Working data Start Marker

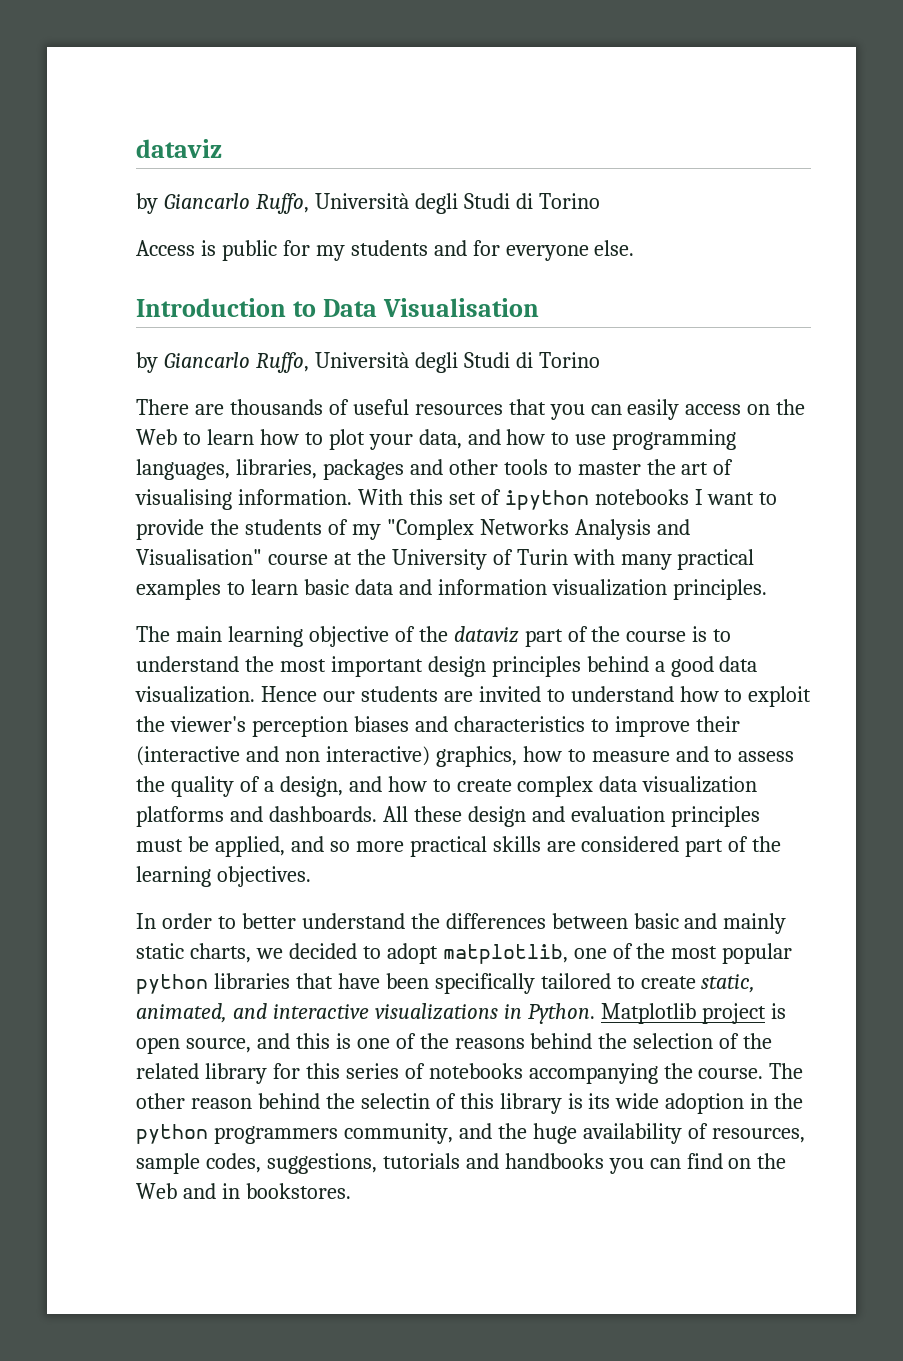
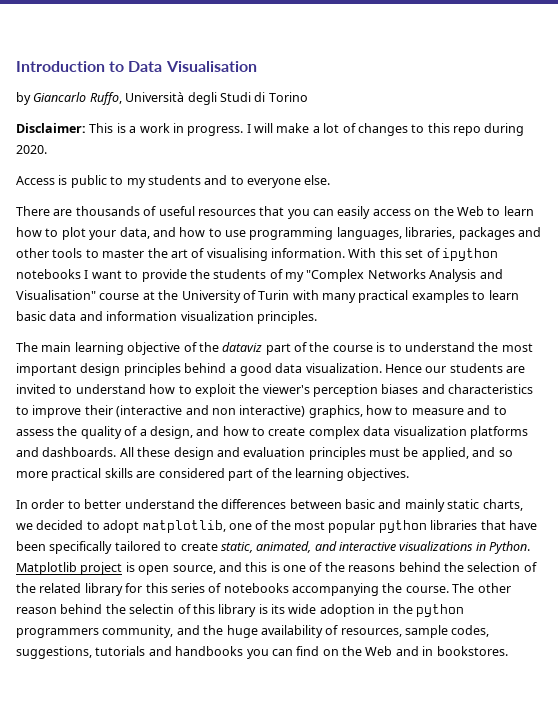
[136,139,222,158] [136,193,600,214] [136,240,635,261] dataviz // by Giancarlo Ruffo, Università degli Studi di Torino // Access is public for my students and for everyone else. // -> (16, 66) none
(600, 360) none -> [16,123,525,136] [16,145,47,154] [16,175,331,188] // Disclaimer: This is a work in progress. I will make a lot of changes to this repo during 2020. // Access is public to my students and to everyone else.

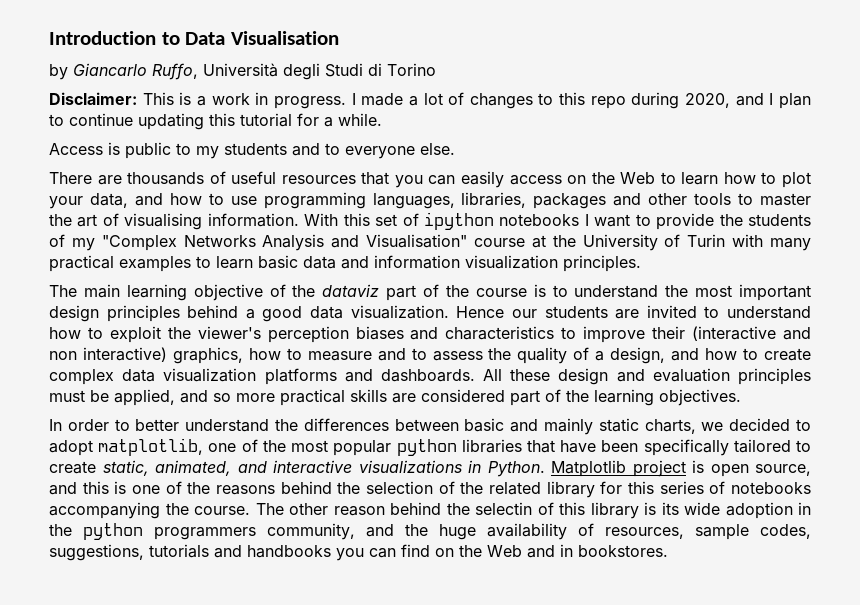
[254,123,310,133] will make -> [361,93,404,106] made
[16,145,47,154] 2020. -> [685,93,811,109] [49,113,382,130] 2020, and I plan to continue updating this tutorial for a while.

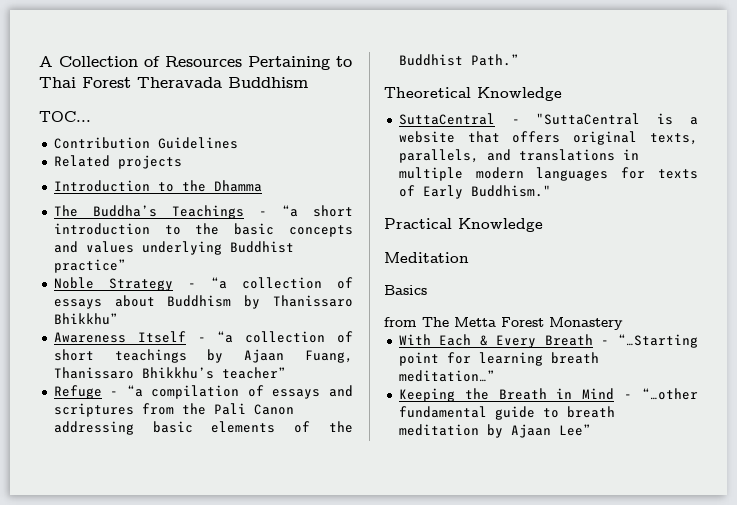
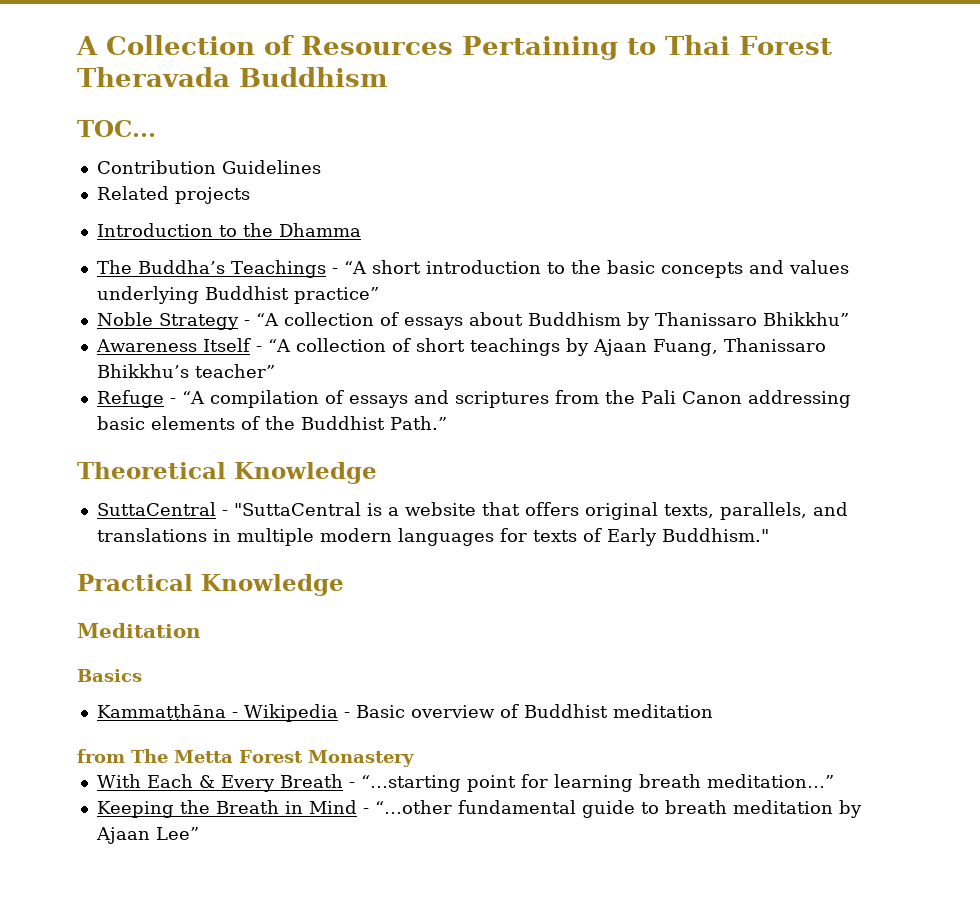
[281,205,298,217] “a -> [343,261,367,274] “A
[210,277,227,289] “a -> [255,313,279,326] “A
[217,331,234,343] “a -> [267,339,291,352] “A
[126,385,143,397] “a -> [181,391,205,404] “A
(427, 290) none -> [96,704,713,722] // Kammaṭṭhāna - Wikipedia - Basic overview of Buddhist meditation
[618,334,698,348] “…Starting -> [360,775,461,792] “…starting

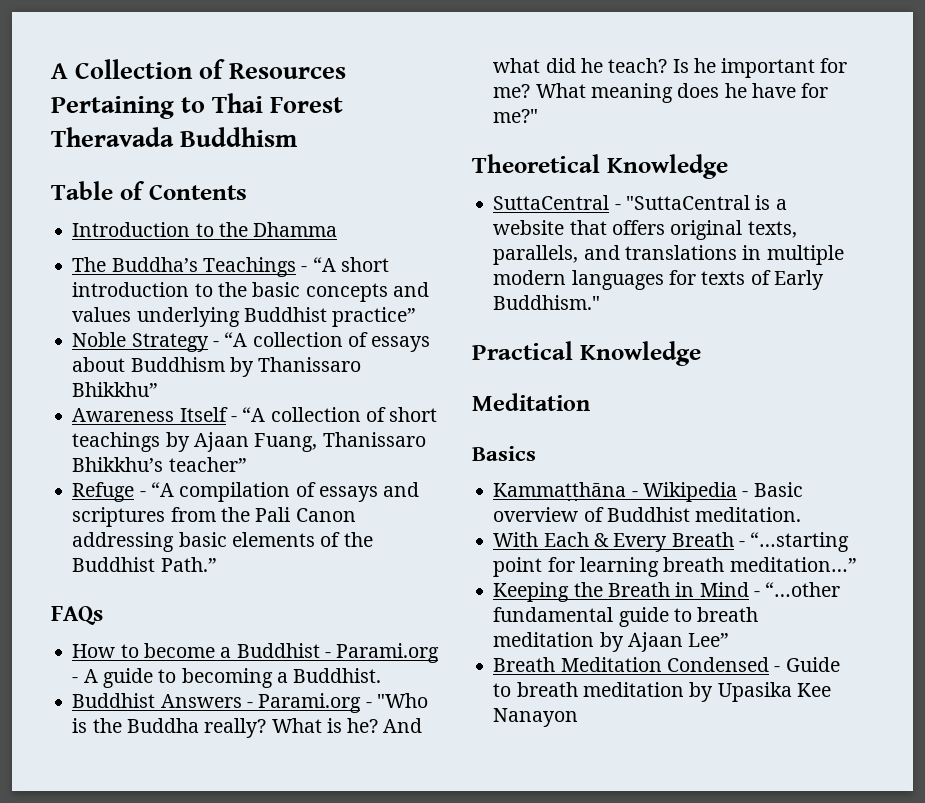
[77,120,156,137] [96,160,321,174] [96,186,250,204] TOC... // Contribution Guidelines // Related projects -> [51,181,247,200] Table of Contents
(447, 423) none -> [51,606,103,625] [72,643,440,663] [72,668,382,688] [72,693,428,713] [72,718,423,738] [493,58,848,78] [493,83,829,103] [493,109,539,123] // FAQs // How to become a Buddhist - Parami.org - A guide to becoming a Buddhist. // Buddhist Answers - Parami.org - "Who is the Buddha really? What is he? And what did he teach? Is he important for me? What meaning does he have for me?"
[612,704,713,718] [77,749,414,767] meditation // from The Metta Forest Monastery -> [695,507,802,522] meditation.
(199, 833) none -> [493,657,840,672] [493,682,831,702] [493,708,579,727] // Breath Meditation Condensed - Guide to breath meditation by Upasika Kee Nanayon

Working data End Marker

→ **Directions for this task**
The records above are to be restated exactly, with all pictures omitted.

→ **Task result**
[136,139,222,158] [136,193,600,214] [136,240,635,261] dataviz // by Giancarlo Ruffo, Università degli Studi di Torino // Access is public for my students and for everyone else. // -> (16, 66) none
(600, 360) none -> [16,123,525,136] [16,145,47,154] [16,175,331,188] // Disclaimer: This is a work in progress. I will make a lot of changes to this repo during 2020. // Access is public to my students and to everyone else.

[254,123,310,133] will make -> [361,93,404,106] made
[16,145,47,154] 2020. -> [685,93,811,109] [49,113,382,130] 2020, and I plan to continue updating this tutorial for a while.

[281,205,298,217] “a -> [343,261,367,274] “A
[210,277,227,289] “a -> [255,313,279,326] “A
[217,331,234,343] “a -> [267,339,291,352] “A
[126,385,143,397] “a -> [181,391,205,404] “A
(427, 290) none -> [96,704,713,722] // Kammaṭṭhāna - Wikipedia - Basic overview of Buddhist meditation
[618,334,698,348] “…Starting -> [360,775,461,792] “…starting

[77,120,156,137] [96,160,321,174] [96,186,250,204] TOC... // Contribution Guidelines // Related projects -> [51,181,247,200] Table of Contents
(447, 423) none -> [51,606,103,625] [72,643,440,663] [72,668,382,688] [72,693,428,713] [72,718,423,738] [493,58,848,78] [493,83,829,103] [493,109,539,123] // FAQs // How to become a Buddhist - Parami.org - A guide to becoming a Buddhist. // Buddhist Answers - Parami.org - "Who is the Buddha really? What is he? And what did he teach? Is he important for me? What meaning does he have for me?"
[612,704,713,718] [77,749,414,767] meditation // from The Metta Forest Monastery -> [695,507,802,522] meditation.
(199, 833) none -> [493,657,840,672] [493,682,831,702] [493,708,579,727] // Breath Meditation Condensed - Guide to breath meditation by Upasika Kee Nanayon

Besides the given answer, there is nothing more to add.